GESTÃO DA PAISAGEM E PREVENÇÃO DE INCÊNDIOS
O concelho de Alvaiázere passa a integrar oficialmente uma Área Integrada de Gestão da Paisagem (AIGP), no âmbito de um despacho publicado em Diário da República a 8 de abril. A medida abrange todo o território municipal e insere-se numa estratégia nacional de reorganização e valorização das áreas rurais mais vulneráveis.

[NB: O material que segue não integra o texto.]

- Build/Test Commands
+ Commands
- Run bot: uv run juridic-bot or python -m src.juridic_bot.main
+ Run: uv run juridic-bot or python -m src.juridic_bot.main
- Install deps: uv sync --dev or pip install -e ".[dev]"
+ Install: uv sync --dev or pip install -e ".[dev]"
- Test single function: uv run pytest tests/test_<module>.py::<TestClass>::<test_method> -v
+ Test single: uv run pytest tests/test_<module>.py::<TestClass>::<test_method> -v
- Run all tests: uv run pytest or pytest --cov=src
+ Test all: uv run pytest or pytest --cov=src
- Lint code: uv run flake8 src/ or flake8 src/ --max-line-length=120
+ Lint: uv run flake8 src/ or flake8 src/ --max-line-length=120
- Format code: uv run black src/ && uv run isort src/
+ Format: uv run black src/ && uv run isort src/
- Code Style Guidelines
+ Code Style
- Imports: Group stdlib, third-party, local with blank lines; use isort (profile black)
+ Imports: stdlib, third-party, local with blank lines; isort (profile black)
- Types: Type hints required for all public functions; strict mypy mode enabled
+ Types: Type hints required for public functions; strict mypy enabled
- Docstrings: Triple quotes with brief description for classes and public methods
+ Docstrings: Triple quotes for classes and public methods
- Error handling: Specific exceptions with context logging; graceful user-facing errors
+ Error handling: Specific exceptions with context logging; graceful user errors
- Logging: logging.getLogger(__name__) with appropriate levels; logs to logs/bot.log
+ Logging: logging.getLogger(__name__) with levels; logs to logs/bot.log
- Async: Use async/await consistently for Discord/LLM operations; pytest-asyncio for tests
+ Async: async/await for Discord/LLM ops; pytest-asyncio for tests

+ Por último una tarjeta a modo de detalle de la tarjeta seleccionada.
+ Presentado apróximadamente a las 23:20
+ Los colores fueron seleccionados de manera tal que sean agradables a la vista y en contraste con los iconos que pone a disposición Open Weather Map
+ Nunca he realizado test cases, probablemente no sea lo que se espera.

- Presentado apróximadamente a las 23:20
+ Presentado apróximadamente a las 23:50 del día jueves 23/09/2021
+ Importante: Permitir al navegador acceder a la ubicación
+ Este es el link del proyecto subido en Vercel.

A decisão surge num contexto marcado pelos efeitos recentes da tempestade Kristin, que provocou danos significativos em povoamentos florestais e deixou no terreno grandes quantidades de madeira derrubada. Esta situação aumentou o risco de incêndio e criou condições favoráveis à proliferação de pragas.
Segundo o despacho, “torna-se fundamental reduzir o perigo de incêndio e combater as ameaças de natureza fitossanitária nos territórios dos concelhos afetados”, destacando-se a necessidade de intervir de forma integrada e estruturada.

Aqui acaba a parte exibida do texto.